[Code change snippets]

□ □ □ □ □ □ □

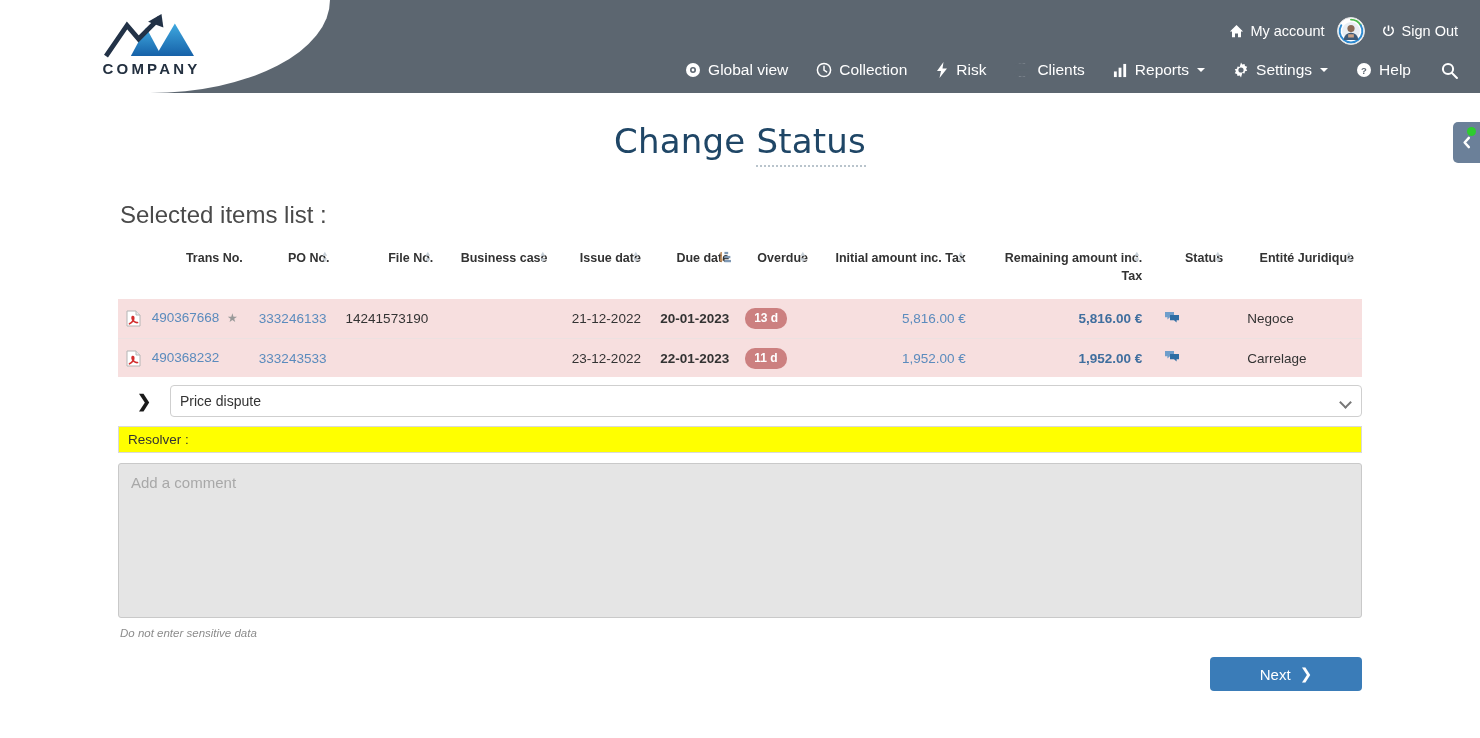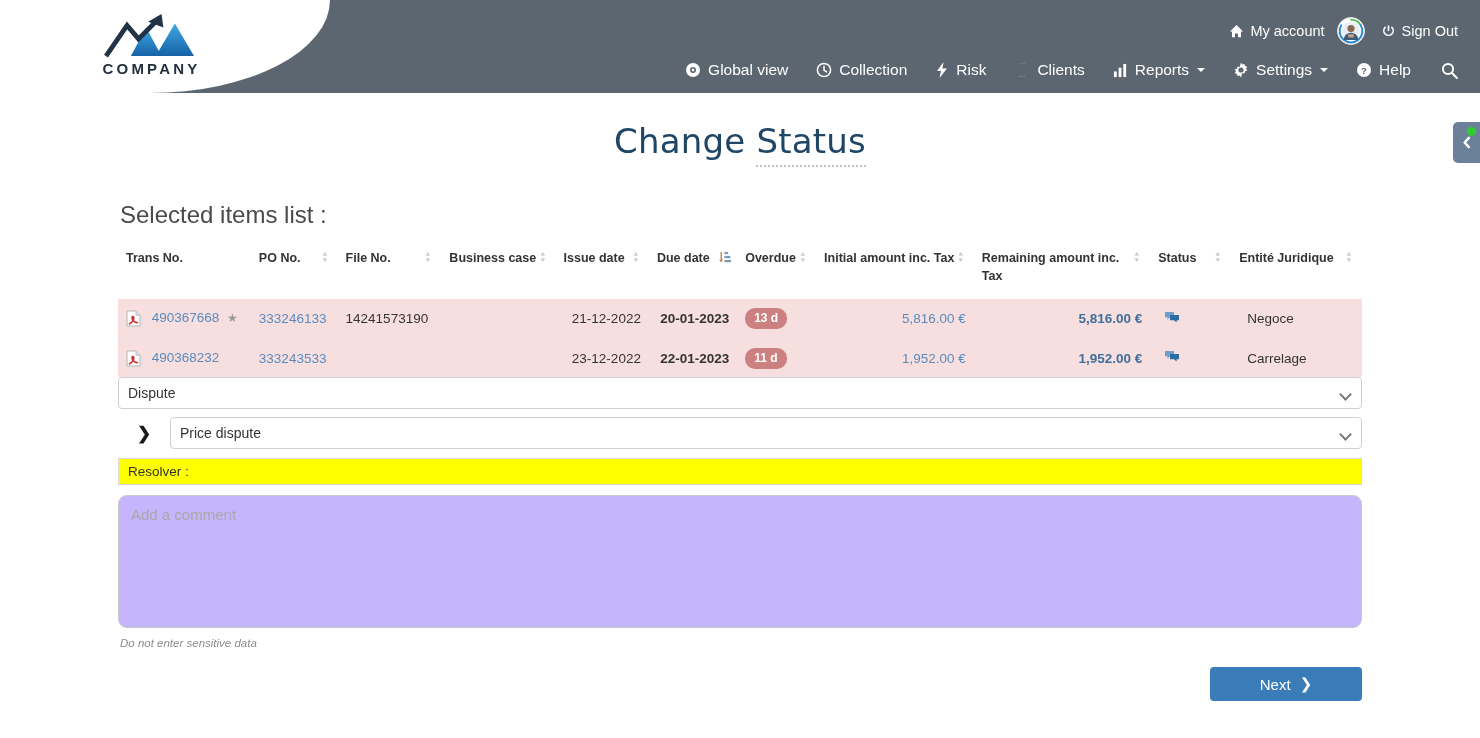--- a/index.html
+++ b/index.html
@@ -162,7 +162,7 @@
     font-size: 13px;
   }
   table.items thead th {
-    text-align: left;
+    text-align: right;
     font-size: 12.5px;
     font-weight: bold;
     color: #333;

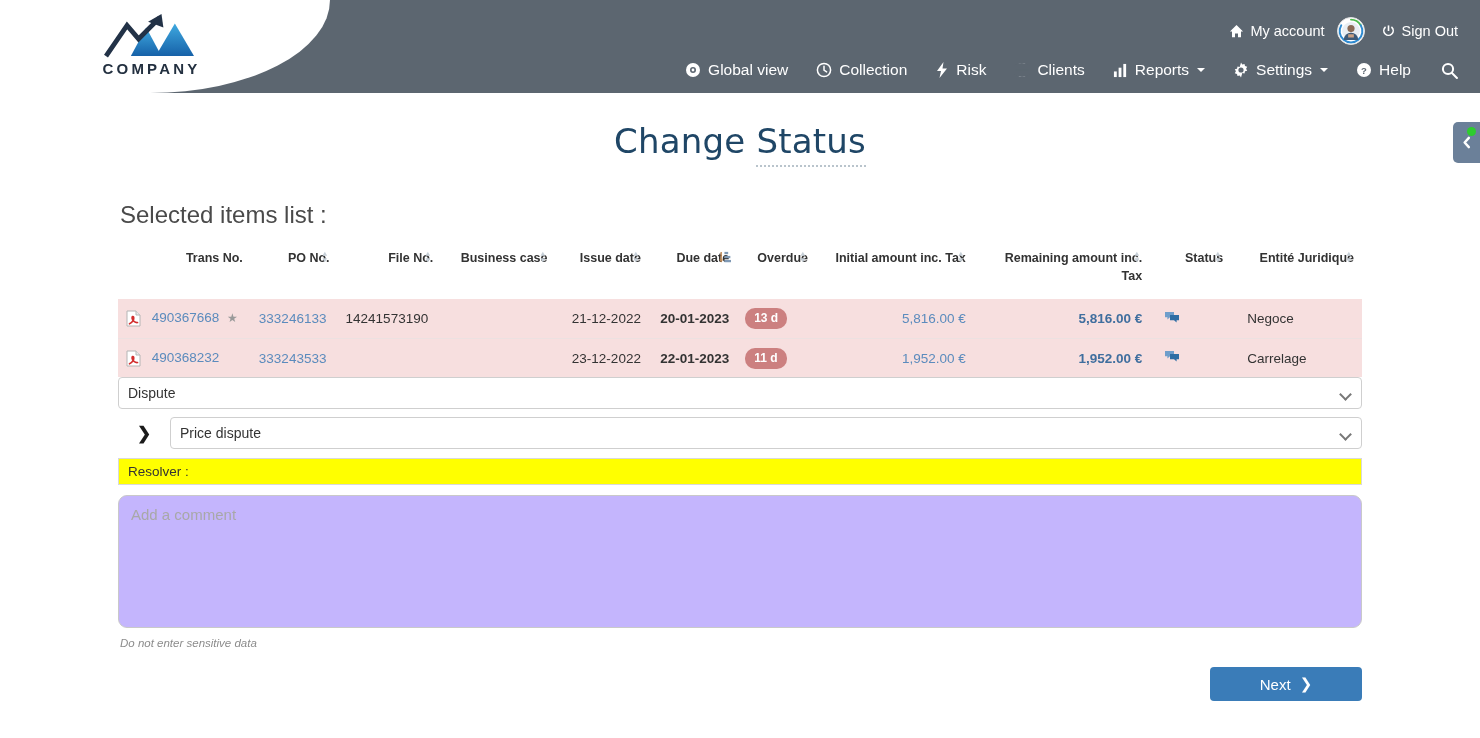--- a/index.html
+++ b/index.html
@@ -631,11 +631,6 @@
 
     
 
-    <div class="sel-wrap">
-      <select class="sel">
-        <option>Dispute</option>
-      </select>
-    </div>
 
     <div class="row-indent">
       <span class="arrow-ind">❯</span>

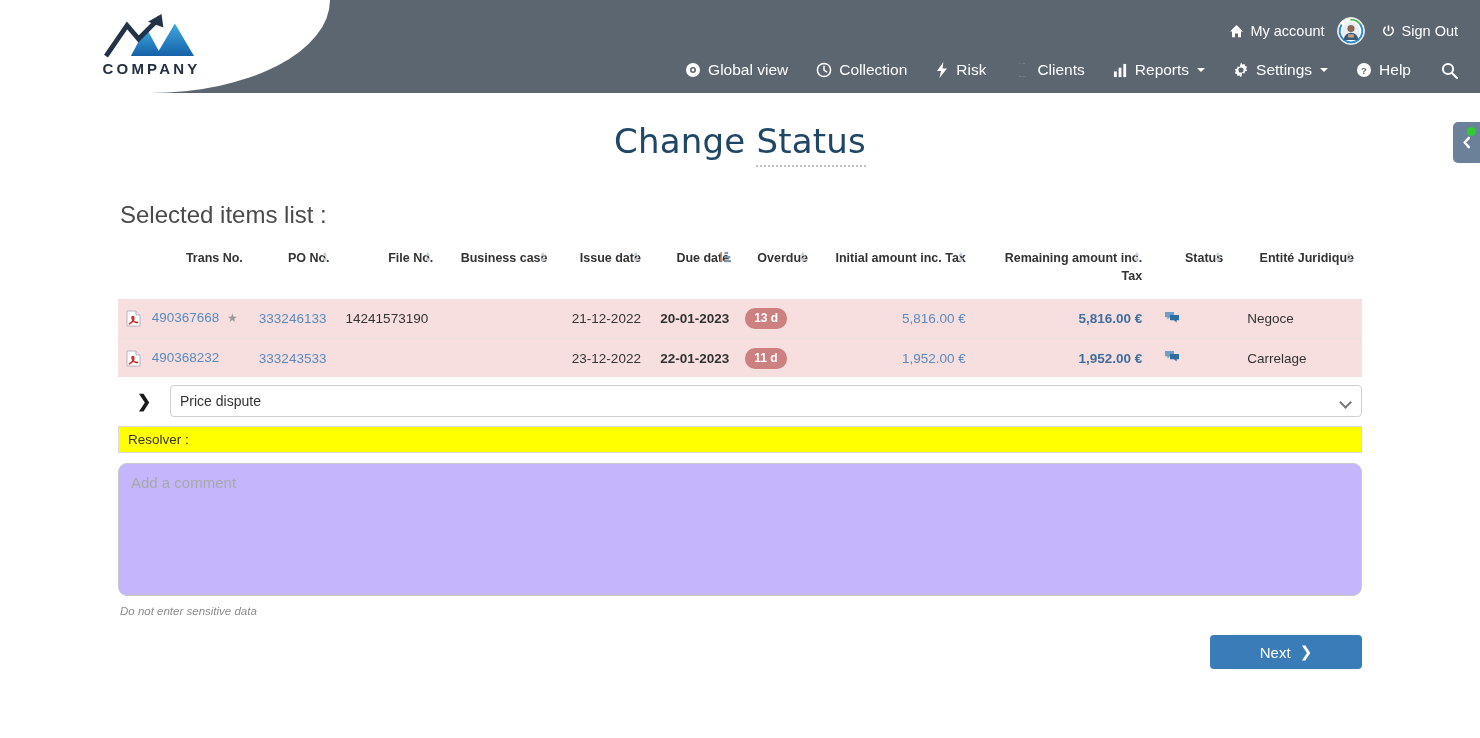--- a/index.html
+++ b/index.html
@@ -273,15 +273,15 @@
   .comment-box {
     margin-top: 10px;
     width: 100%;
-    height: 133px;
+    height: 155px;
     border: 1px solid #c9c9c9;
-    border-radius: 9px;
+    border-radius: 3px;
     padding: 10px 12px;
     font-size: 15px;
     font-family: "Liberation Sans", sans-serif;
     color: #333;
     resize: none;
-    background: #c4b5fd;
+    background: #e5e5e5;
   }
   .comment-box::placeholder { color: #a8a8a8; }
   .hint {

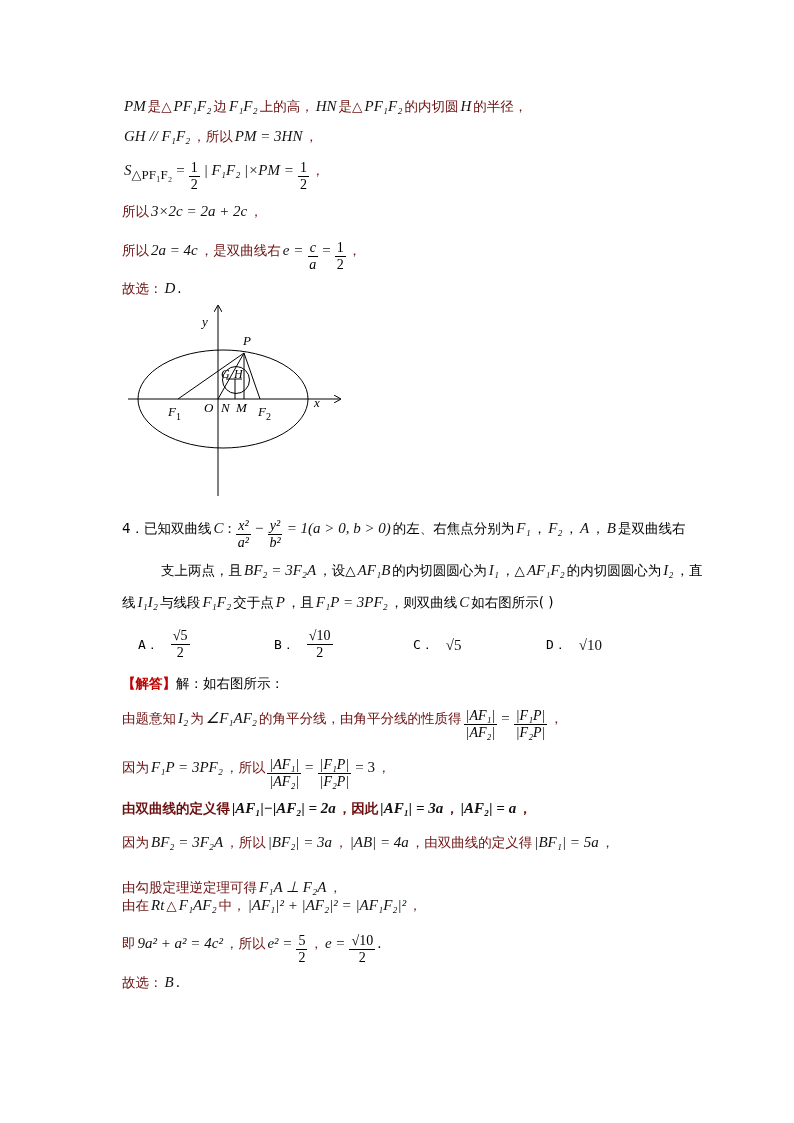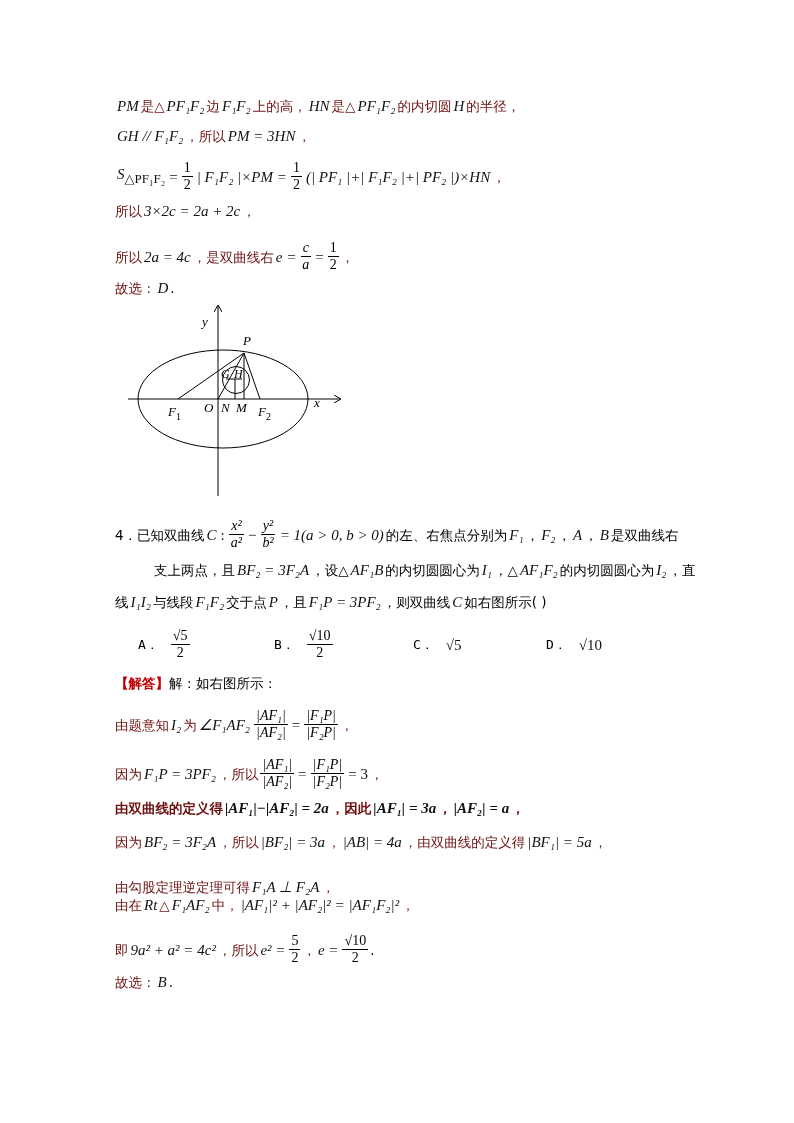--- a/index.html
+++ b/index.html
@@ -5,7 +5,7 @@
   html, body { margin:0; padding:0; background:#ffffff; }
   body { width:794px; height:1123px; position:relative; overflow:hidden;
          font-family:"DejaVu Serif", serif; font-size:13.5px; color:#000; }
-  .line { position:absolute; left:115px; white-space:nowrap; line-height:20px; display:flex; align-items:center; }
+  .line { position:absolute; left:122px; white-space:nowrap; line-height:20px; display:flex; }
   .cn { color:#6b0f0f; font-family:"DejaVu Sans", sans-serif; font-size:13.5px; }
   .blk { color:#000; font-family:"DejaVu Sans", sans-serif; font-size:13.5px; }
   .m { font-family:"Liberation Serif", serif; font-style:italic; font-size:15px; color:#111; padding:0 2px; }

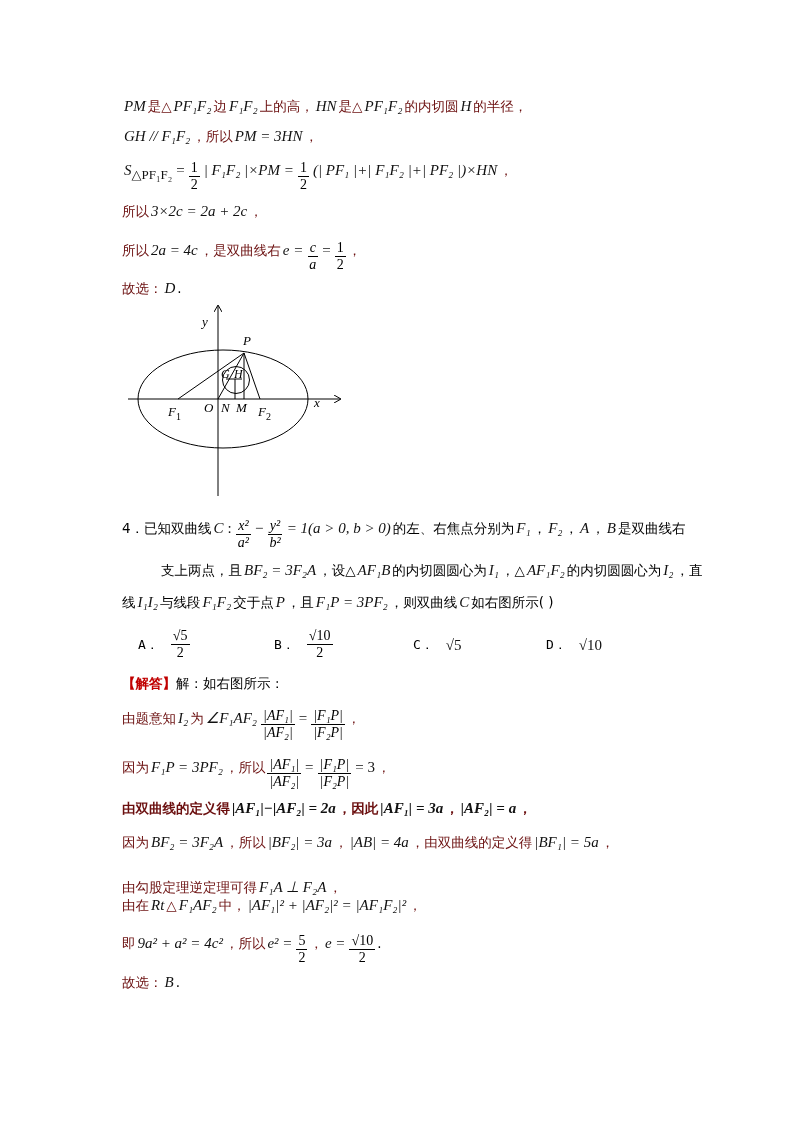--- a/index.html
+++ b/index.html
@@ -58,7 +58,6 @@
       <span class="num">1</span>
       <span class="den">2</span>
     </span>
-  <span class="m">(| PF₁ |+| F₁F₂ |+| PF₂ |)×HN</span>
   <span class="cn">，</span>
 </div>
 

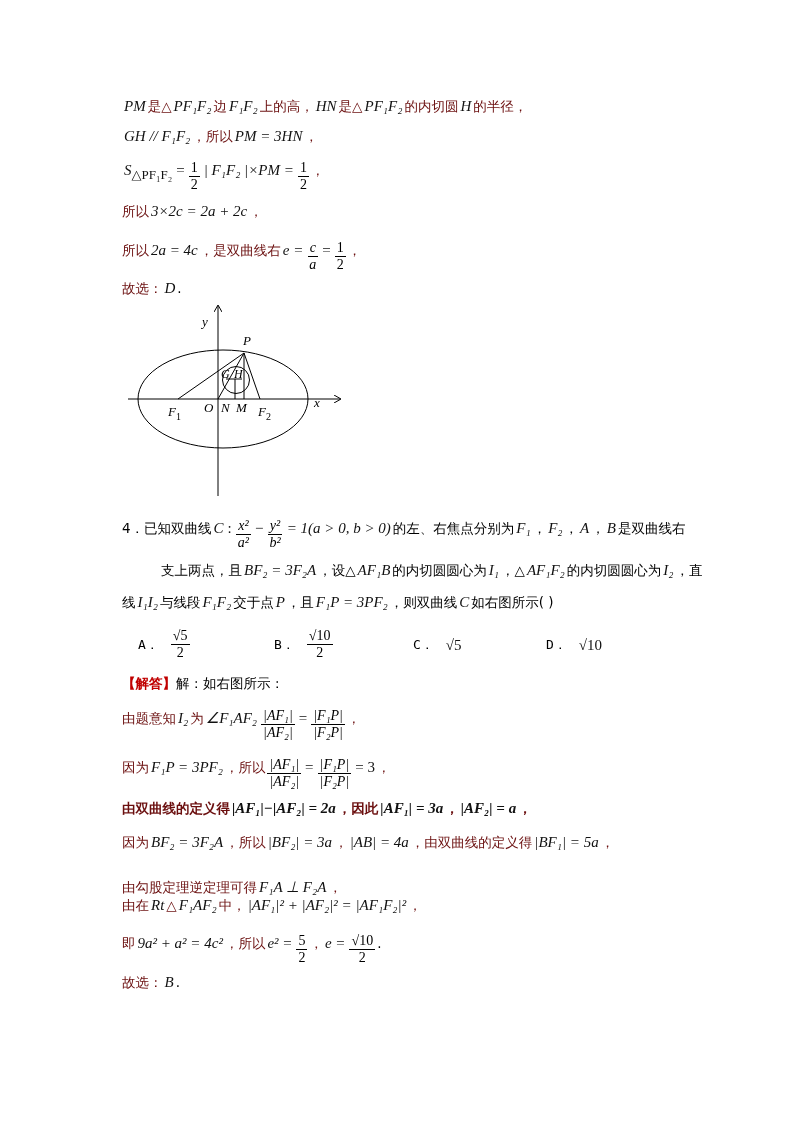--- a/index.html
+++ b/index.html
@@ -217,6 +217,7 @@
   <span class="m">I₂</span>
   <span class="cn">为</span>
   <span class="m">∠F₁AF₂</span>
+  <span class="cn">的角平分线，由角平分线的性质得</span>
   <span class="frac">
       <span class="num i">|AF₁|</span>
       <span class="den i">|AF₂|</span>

□ □ □ □ □ □ □

Hand back the records above exactly as they are, pictures excluded.

## TASK ANSWER
--- a/index.html
+++ b/index.html
@@ -162,7 +162,7 @@
     font-size: 13px;
   }
   table.items thead th {
-    text-align: left;
+    text-align: right;
     font-size: 12.5px;
     font-weight: bold;
     color: #333;

--- a/index.html
+++ b/index.html
@@ -631,11 +631,6 @@
 
     
 
-    <div class="sel-wrap">
-      <select class="sel">
-        <option>Dispute</option>
-      </select>
-    </div>
 
     <div class="row-indent">
       <span class="arrow-ind">❯</span>

--- a/index.html
+++ b/index.html
@@ -273,15 +273,15 @@
   .comment-box {
     margin-top: 10px;
     width: 100%;
-    height: 133px;
+    height: 155px;
     border: 1px solid #c9c9c9;
-    border-radius: 9px;
+    border-radius: 3px;
     padding: 10px 12px;
     font-size: 15px;
     font-family: "Liberation Sans", sans-serif;
     color: #333;
     resize: none;
-    background: #c4b5fd;
+    background: #e5e5e5;
   }
   .comment-box::placeholder { color: #a8a8a8; }
   .hint {

--- a/index.html
+++ b/index.html
@@ -5,7 +5,7 @@
   html, body { margin:0; padding:0; background:#ffffff; }
   body { width:794px; height:1123px; position:relative; overflow:hidden;
          font-family:"DejaVu Serif", serif; font-size:13.5px; color:#000; }
-  .line { position:absolute; left:115px; white-space:nowrap; line-height:20px; display:flex; align-items:center; }
+  .line { position:absolute; left:122px; white-space:nowrap; line-height:20px; display:flex; }
   .cn { color:#6b0f0f; font-family:"DejaVu Sans", sans-serif; font-size:13.5px; }
   .blk { color:#000; font-family:"DejaVu Sans", sans-serif; font-size:13.5px; }
   .m { font-family:"Liberation Serif", serif; font-style:italic; font-size:15px; color:#111; padding:0 2px; }

--- a/index.html
+++ b/index.html
@@ -58,7 +58,6 @@
       <span class="num">1</span>
       <span class="den">2</span>
     </span>
-  <span class="m">(| PF₁ |+| F₁F₂ |+| PF₂ |)×HN</span>
   <span class="cn">，</span>
 </div>
 

--- a/index.html
+++ b/index.html
@@ -217,6 +217,7 @@
   <span class="m">I₂</span>
   <span class="cn">为</span>
   <span class="m">∠F₁AF₂</span>
+  <span class="cn">的角平分线，由角平分线的性质得</span>
   <span class="frac">
       <span class="num i">|AF₁|</span>
       <span class="den i">|AF₂|</span>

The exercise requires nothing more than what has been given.